Assigned task |
The entries below contain pictures, which are to be left out; write out exactly, and only, the lines from the line with "49px; width: 551px;" up to and including the line with "italic; padding-left: 28px;".

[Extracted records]
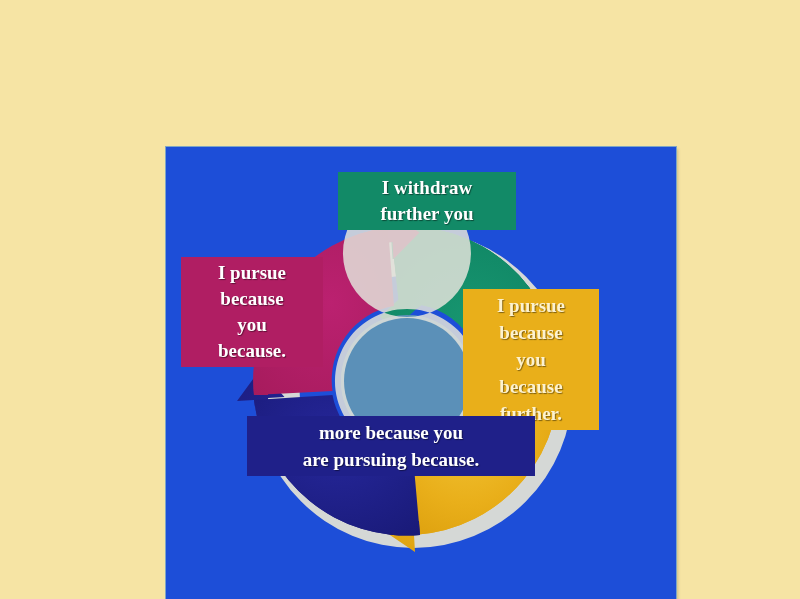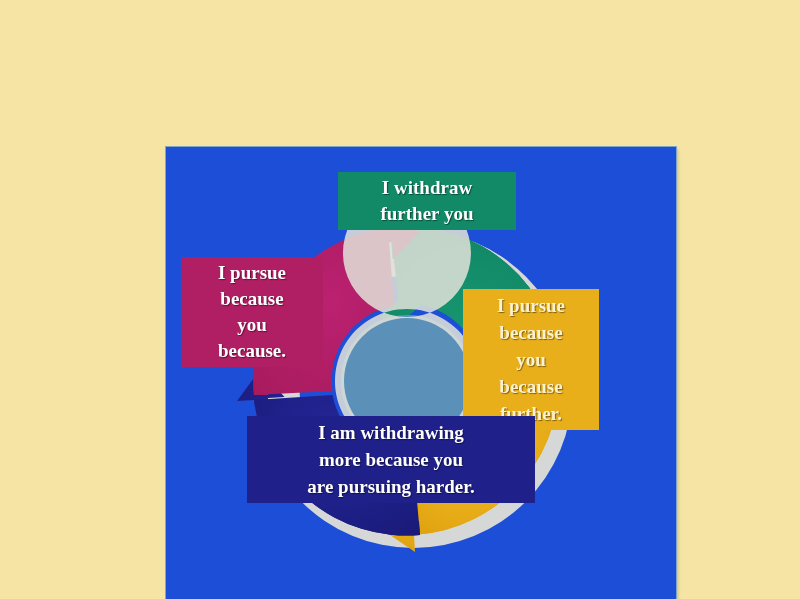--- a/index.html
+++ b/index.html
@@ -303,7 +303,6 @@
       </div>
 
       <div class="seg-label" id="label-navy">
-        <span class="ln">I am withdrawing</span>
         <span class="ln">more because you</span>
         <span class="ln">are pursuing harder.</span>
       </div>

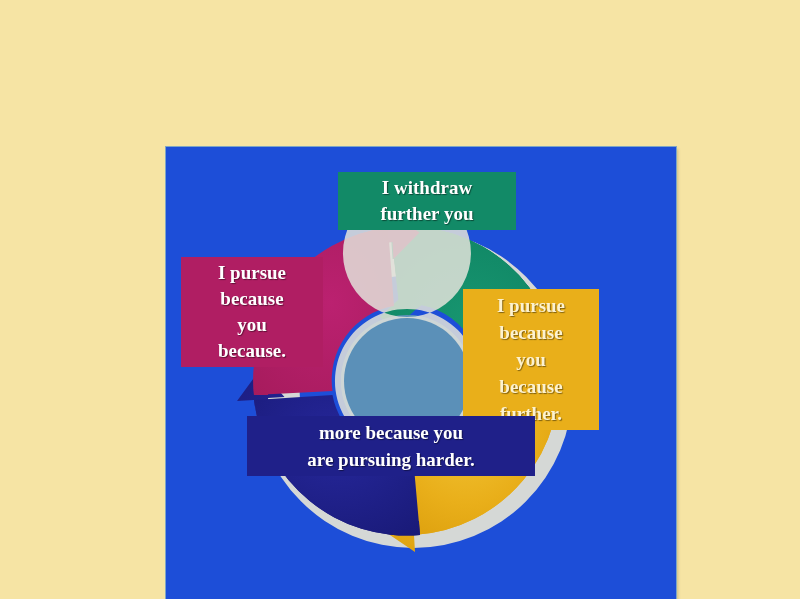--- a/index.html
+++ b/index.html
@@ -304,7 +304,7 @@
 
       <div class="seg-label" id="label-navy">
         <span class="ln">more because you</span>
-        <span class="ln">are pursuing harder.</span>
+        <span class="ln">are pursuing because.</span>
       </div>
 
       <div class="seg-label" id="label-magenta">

==

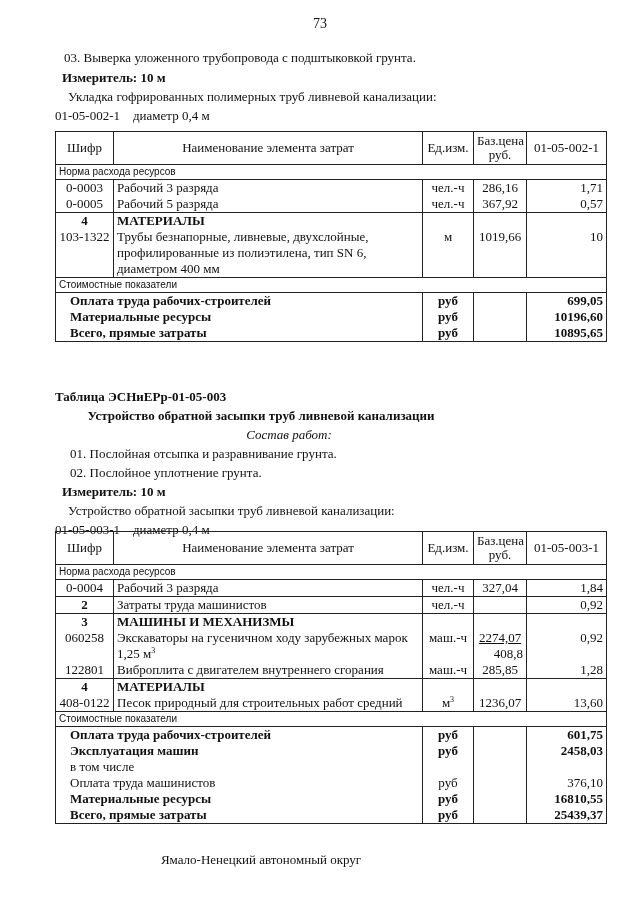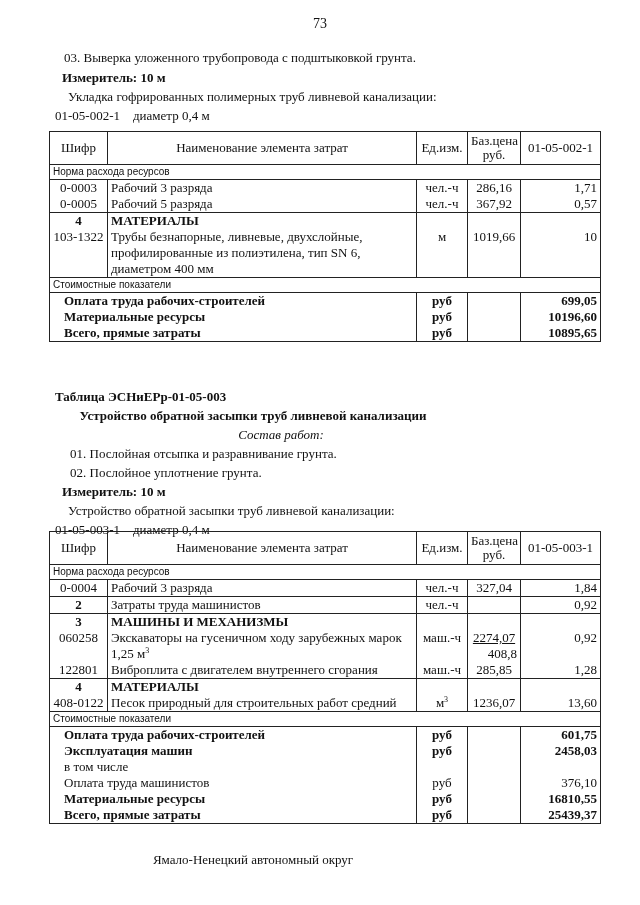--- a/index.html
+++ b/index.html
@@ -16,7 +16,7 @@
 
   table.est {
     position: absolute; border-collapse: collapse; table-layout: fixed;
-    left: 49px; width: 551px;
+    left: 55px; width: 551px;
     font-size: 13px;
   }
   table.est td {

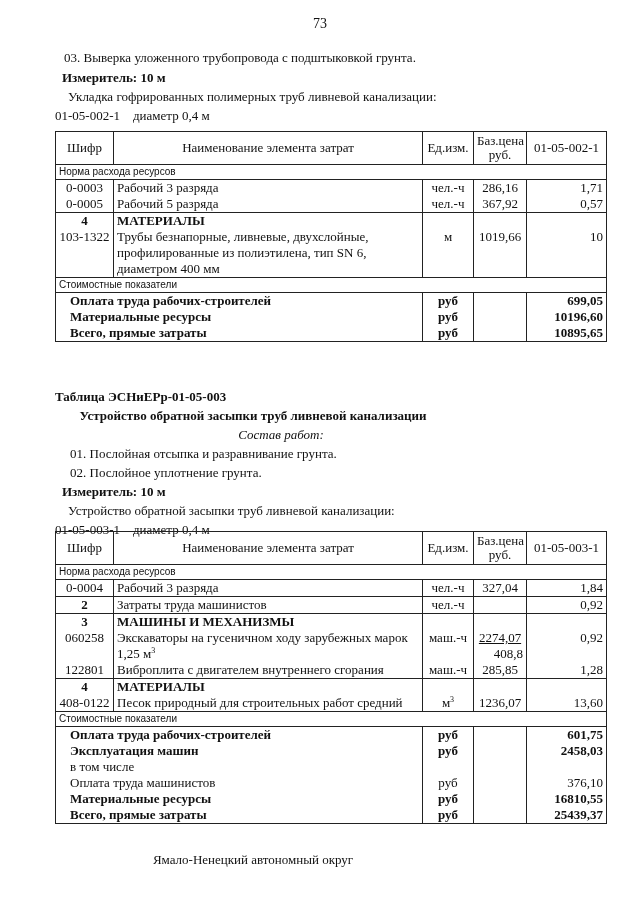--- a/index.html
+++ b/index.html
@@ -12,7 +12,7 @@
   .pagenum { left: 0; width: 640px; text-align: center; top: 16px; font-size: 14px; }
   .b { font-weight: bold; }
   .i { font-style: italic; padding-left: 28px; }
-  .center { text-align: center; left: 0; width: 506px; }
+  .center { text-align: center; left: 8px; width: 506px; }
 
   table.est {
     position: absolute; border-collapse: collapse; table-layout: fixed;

==

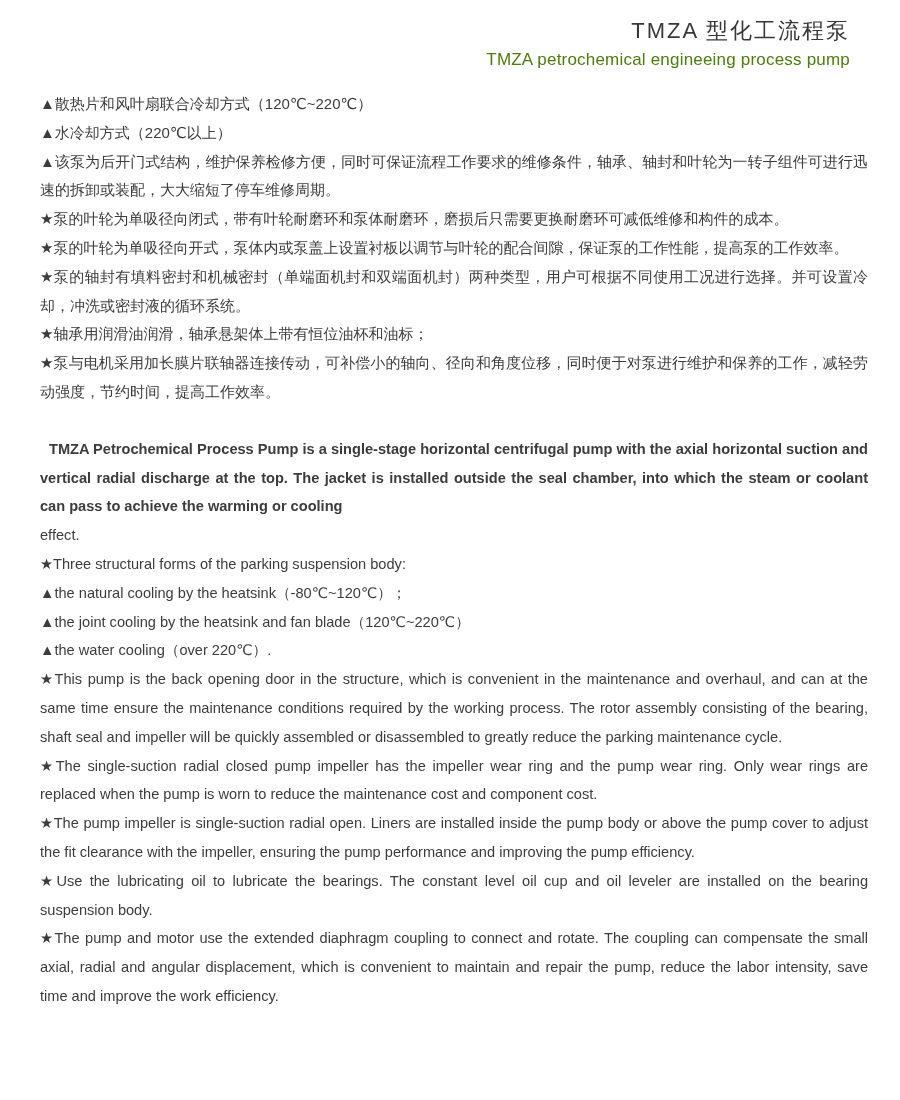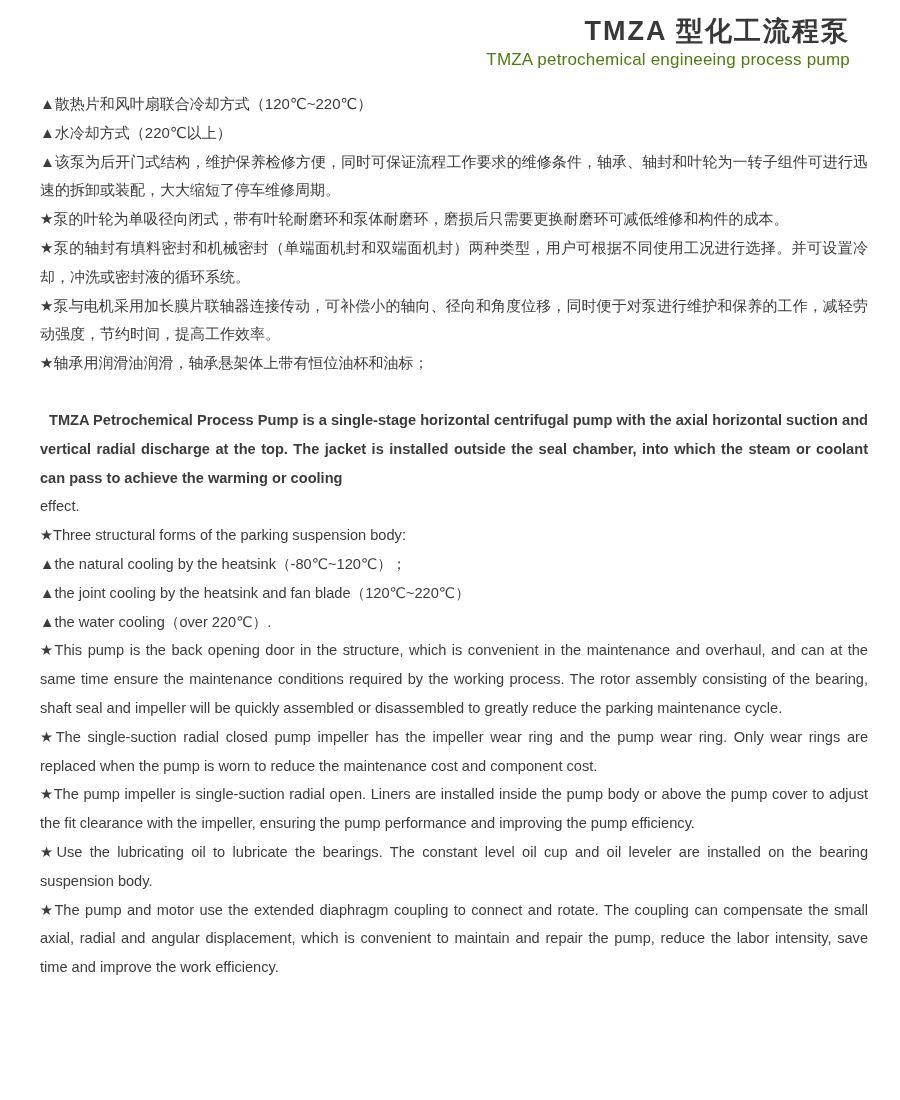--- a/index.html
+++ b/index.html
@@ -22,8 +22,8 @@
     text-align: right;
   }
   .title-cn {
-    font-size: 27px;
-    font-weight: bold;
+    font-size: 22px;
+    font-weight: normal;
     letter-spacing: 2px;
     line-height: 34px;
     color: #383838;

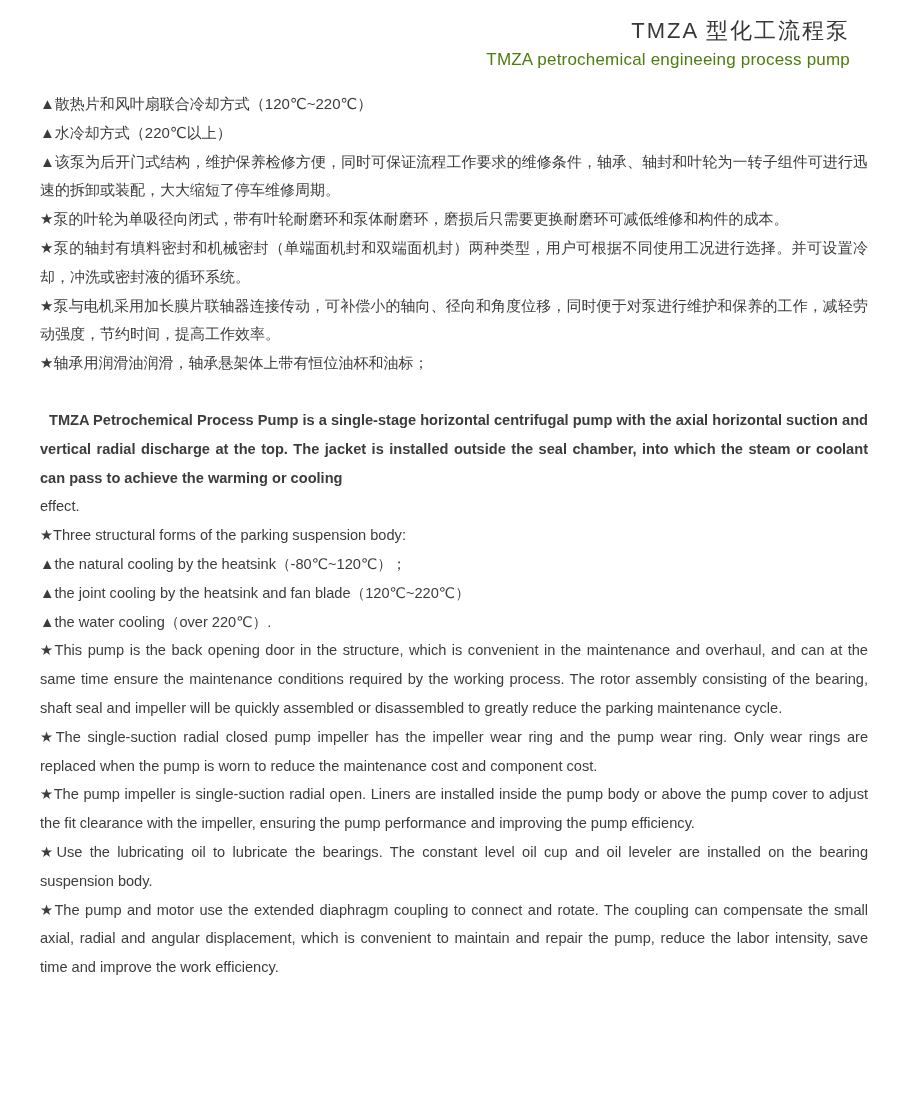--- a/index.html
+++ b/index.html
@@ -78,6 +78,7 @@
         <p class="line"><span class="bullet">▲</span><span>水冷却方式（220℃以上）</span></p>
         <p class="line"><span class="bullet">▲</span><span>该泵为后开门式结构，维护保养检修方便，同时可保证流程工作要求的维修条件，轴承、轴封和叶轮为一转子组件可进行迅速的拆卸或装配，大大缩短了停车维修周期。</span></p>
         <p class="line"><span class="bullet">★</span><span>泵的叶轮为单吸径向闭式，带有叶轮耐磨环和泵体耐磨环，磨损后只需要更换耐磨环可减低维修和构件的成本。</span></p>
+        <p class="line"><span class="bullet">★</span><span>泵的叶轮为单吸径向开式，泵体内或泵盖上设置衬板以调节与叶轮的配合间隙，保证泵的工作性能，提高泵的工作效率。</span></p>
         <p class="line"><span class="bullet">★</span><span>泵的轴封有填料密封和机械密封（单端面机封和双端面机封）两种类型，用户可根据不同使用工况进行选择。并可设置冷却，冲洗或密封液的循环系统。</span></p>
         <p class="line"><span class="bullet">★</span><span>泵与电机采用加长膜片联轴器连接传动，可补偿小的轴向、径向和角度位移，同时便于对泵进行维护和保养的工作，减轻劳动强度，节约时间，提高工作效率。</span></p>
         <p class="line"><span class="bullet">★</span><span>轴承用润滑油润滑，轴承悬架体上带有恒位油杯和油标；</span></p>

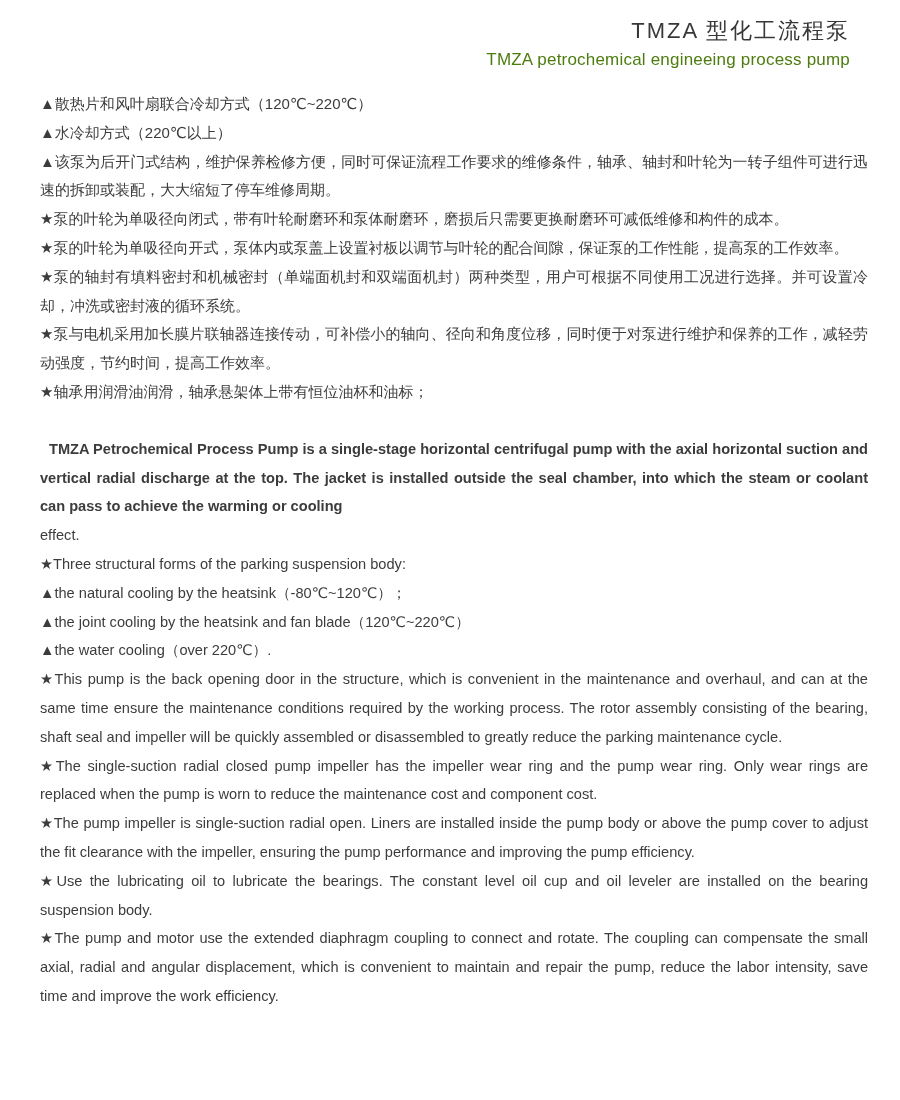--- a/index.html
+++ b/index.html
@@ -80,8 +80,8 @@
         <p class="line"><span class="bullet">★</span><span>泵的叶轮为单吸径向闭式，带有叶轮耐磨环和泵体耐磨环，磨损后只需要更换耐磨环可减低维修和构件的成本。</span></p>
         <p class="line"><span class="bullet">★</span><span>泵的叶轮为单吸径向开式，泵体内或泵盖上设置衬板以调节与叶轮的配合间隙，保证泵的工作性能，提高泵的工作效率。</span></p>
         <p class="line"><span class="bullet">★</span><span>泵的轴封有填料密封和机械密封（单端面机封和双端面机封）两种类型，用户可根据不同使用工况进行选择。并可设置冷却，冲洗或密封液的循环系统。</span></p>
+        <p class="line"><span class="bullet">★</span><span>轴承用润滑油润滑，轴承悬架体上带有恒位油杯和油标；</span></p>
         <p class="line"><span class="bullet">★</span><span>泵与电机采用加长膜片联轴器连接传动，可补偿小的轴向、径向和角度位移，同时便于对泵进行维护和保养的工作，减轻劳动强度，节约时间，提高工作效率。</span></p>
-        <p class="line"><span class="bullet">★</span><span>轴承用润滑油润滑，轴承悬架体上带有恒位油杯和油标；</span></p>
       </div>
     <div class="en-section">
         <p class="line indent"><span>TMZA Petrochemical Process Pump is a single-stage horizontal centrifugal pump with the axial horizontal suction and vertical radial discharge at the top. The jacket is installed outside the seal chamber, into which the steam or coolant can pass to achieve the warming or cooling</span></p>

Task answer |
-    left: 49px; width: 551px;
+    left: 55px; width: 551px;
     font-size: 13px;
   }
   table.est td {

--- a/index.html
+++ b/index.html
@@ -12,7 +12,7 @@
   .pagenum { left: 0; width: 640px; text-align: center; top: 16px; font-size: 14px; }
   .b { font-weight: bold; }
   .i { font-style: italic; padding-left: 28px; }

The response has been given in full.